- _Task data_:
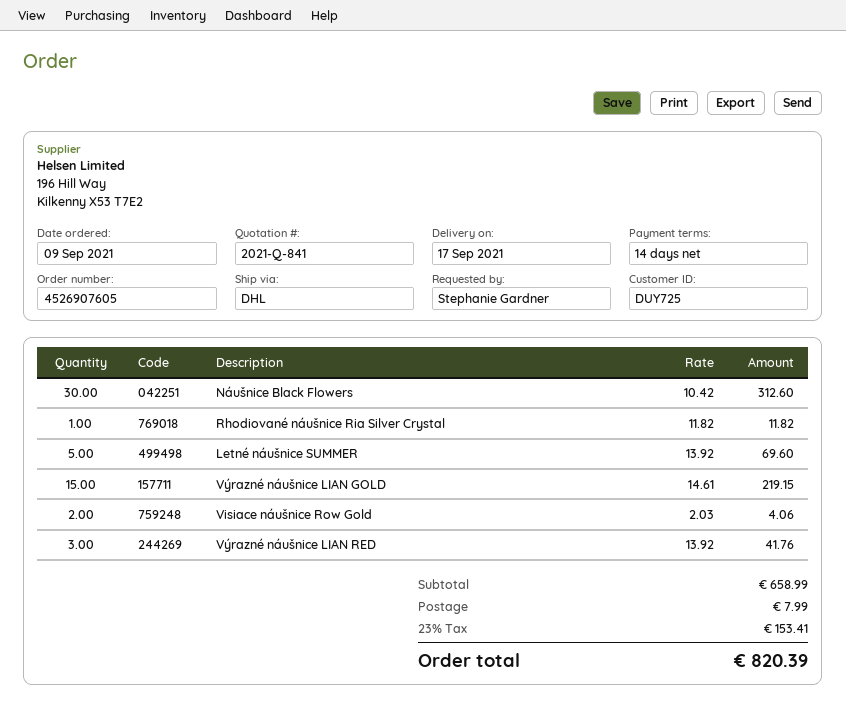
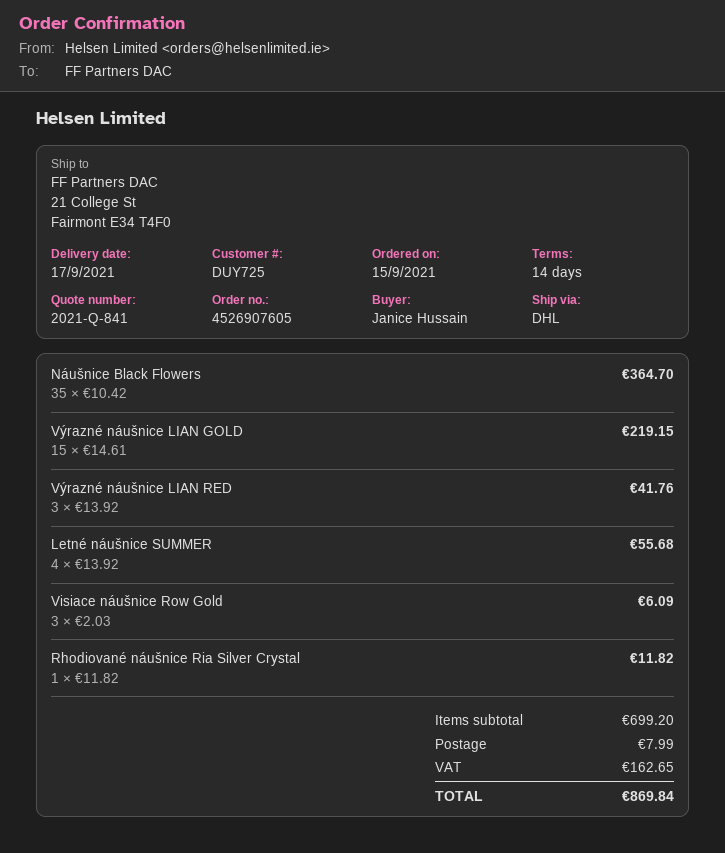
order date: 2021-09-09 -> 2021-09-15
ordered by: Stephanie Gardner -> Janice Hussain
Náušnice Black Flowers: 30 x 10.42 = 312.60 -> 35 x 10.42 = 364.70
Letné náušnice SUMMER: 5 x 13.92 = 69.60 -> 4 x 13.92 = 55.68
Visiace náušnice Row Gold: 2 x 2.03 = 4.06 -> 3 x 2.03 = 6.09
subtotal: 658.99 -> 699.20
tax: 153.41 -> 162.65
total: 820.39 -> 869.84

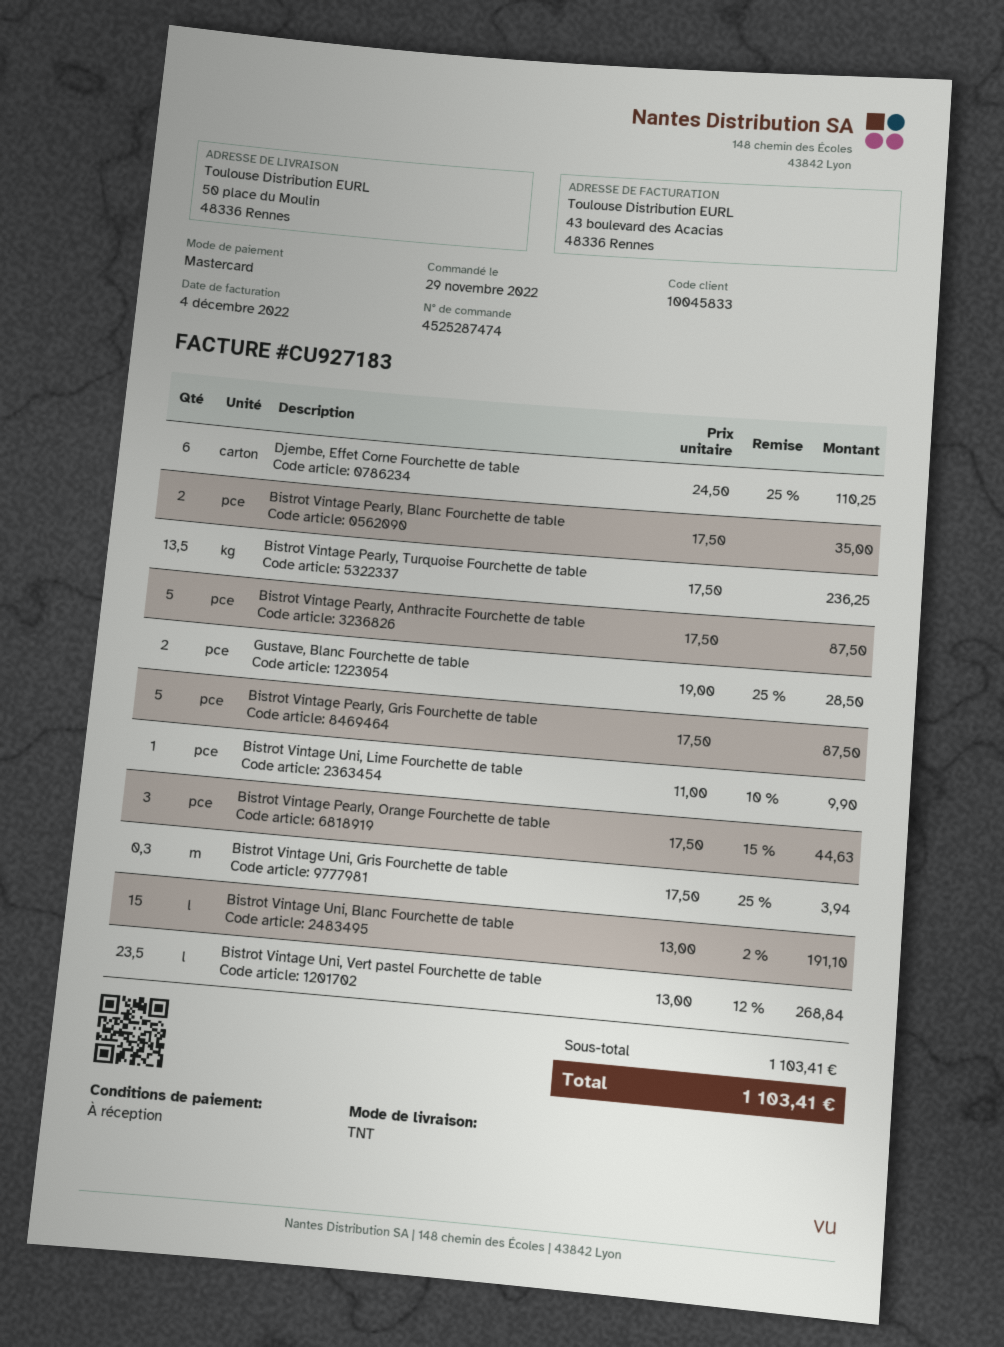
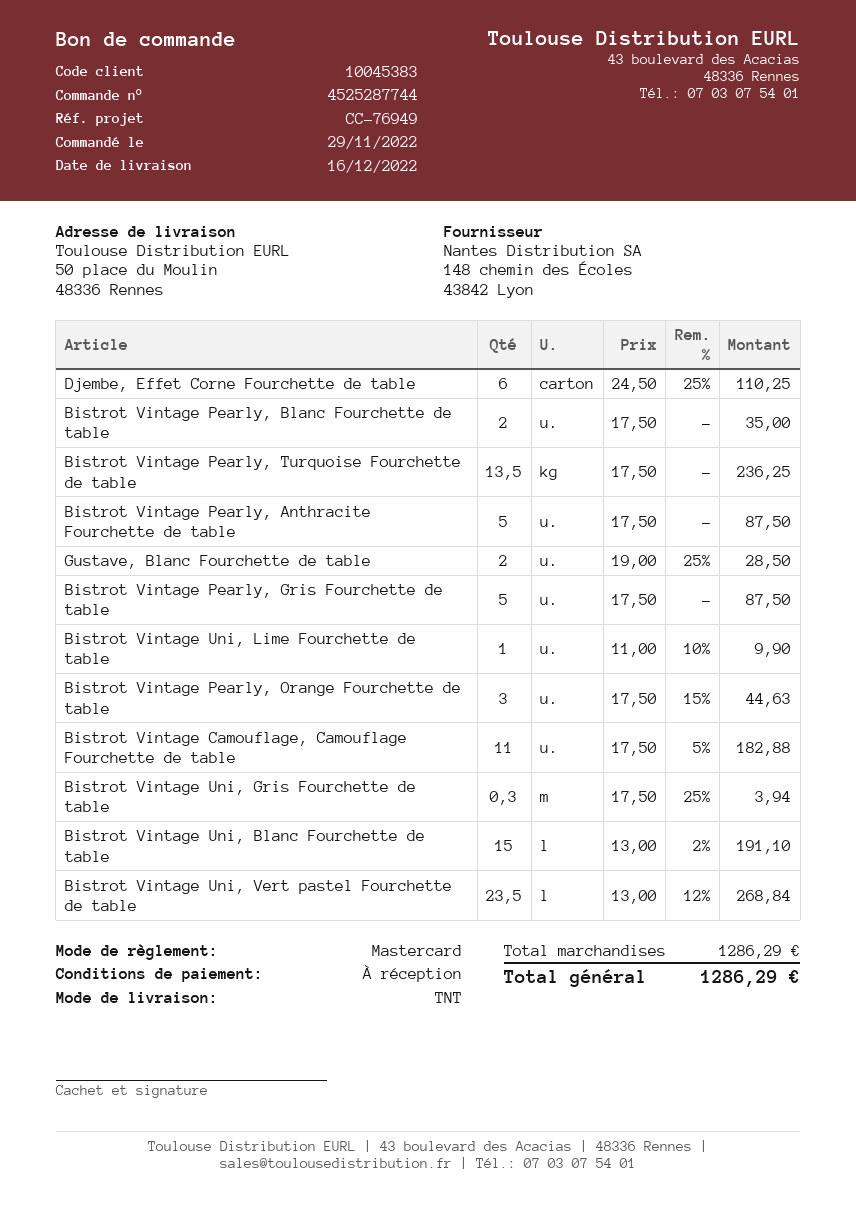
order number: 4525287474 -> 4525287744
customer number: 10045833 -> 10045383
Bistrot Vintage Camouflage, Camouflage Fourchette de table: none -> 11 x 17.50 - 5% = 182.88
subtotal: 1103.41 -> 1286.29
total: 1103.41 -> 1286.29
...
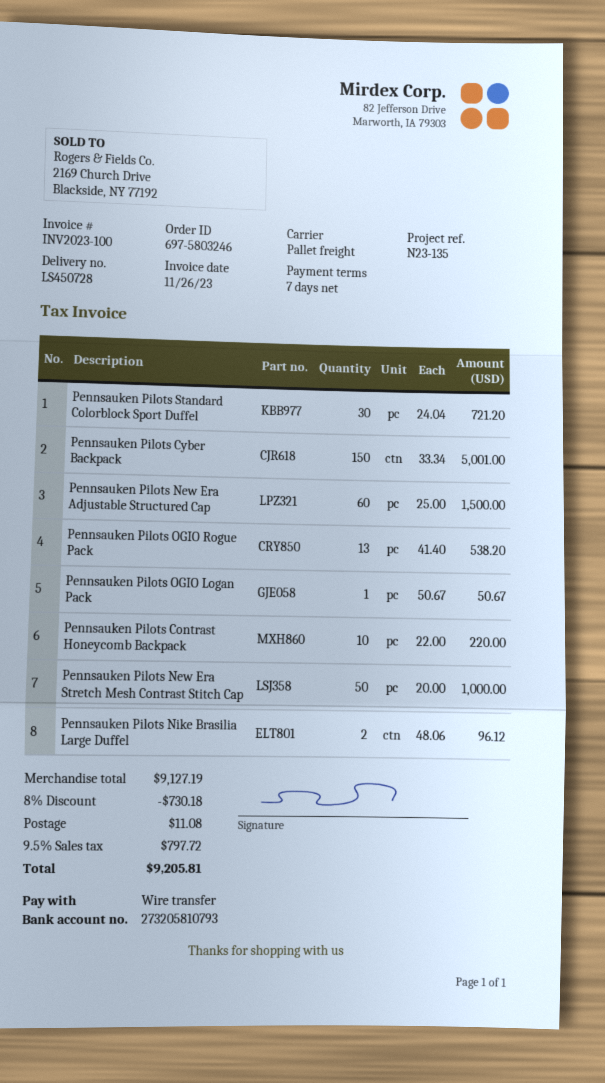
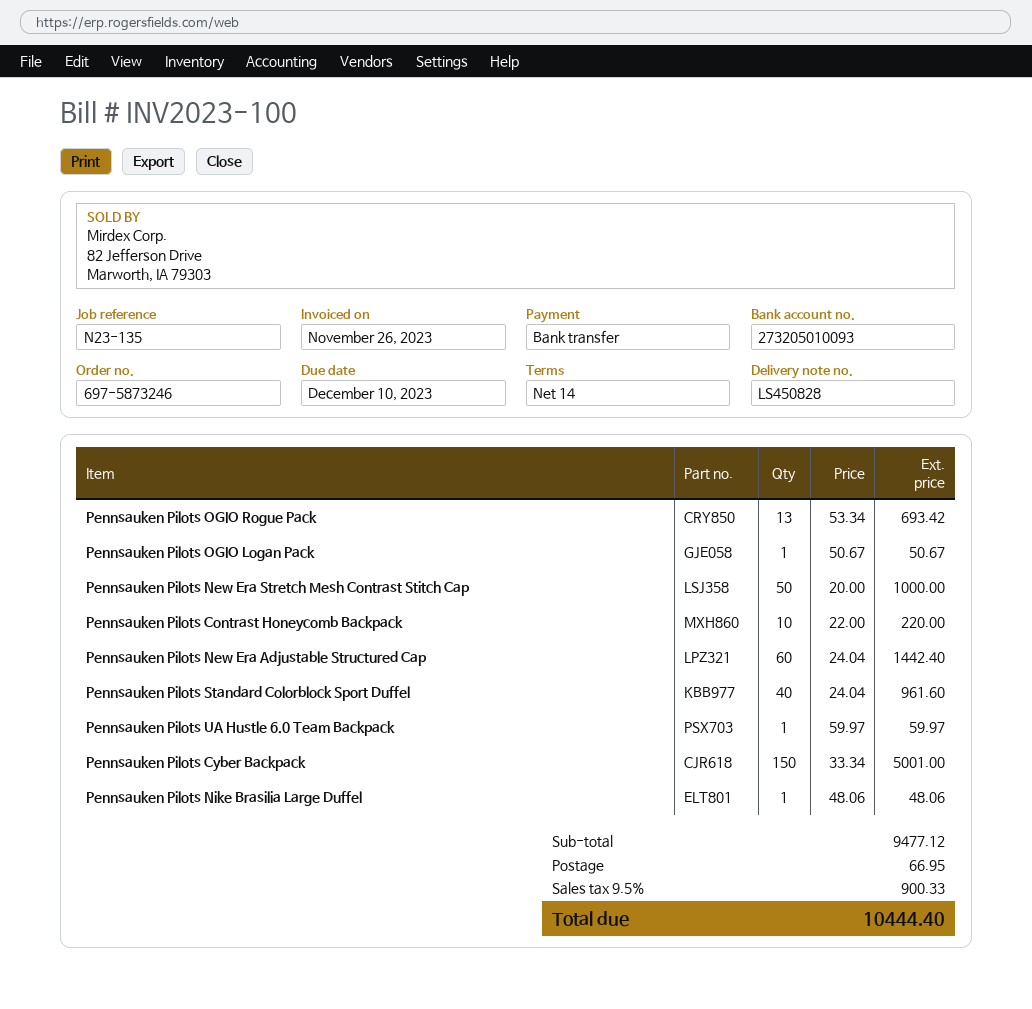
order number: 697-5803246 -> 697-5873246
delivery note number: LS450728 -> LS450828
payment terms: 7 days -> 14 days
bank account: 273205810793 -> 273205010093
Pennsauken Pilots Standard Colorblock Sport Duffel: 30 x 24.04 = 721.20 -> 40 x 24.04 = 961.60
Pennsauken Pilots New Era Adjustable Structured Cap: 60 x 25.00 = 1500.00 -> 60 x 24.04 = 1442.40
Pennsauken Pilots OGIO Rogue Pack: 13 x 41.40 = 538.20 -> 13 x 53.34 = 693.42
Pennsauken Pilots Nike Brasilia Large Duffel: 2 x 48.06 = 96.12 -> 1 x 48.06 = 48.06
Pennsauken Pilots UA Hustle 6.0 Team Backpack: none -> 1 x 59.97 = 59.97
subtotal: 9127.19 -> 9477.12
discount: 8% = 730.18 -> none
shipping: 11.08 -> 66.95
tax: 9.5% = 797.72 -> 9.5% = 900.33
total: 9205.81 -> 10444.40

- _What to do_:
Using the data above, reproduce exactly the lines between those holding "payment terms: 7 days -> 14 days" and "total: 9205.81 -> 10444.40", inclusive, and no others.

- _Response to this task_:
payment terms: 7 days -> 14 days
bank account: 273205810793 -> 273205010093
Pennsauken Pilots Standard Colorblock Sport Duffel: 30 x 24.04 = 721.20 -> 40 x 24.04 = 961.60
Pennsauken Pilots New Era Adjustable Structured Cap: 60 x 25.00 = 1500.00 -> 60 x 24.04 = 1442.40
Pennsauken Pilots OGIO Rogue Pack: 13 x 41.40 = 538.20 -> 13 x 53.34 = 693.42
Pennsauken Pilots Nike Brasilia Large Duffel: 2 x 48.06 = 96.12 -> 1 x 48.06 = 48.06
Pennsauken Pilots UA Hustle 6.0 Team Backpack: none -> 1 x 59.97 = 59.97
subtotal: 9127.19 -> 9477.12
discount: 8% = 730.18 -> none
shipping: 11.08 -> 66.95
tax: 9.5% = 797.72 -> 9.5% = 900.33
total: 9205.81 -> 10444.40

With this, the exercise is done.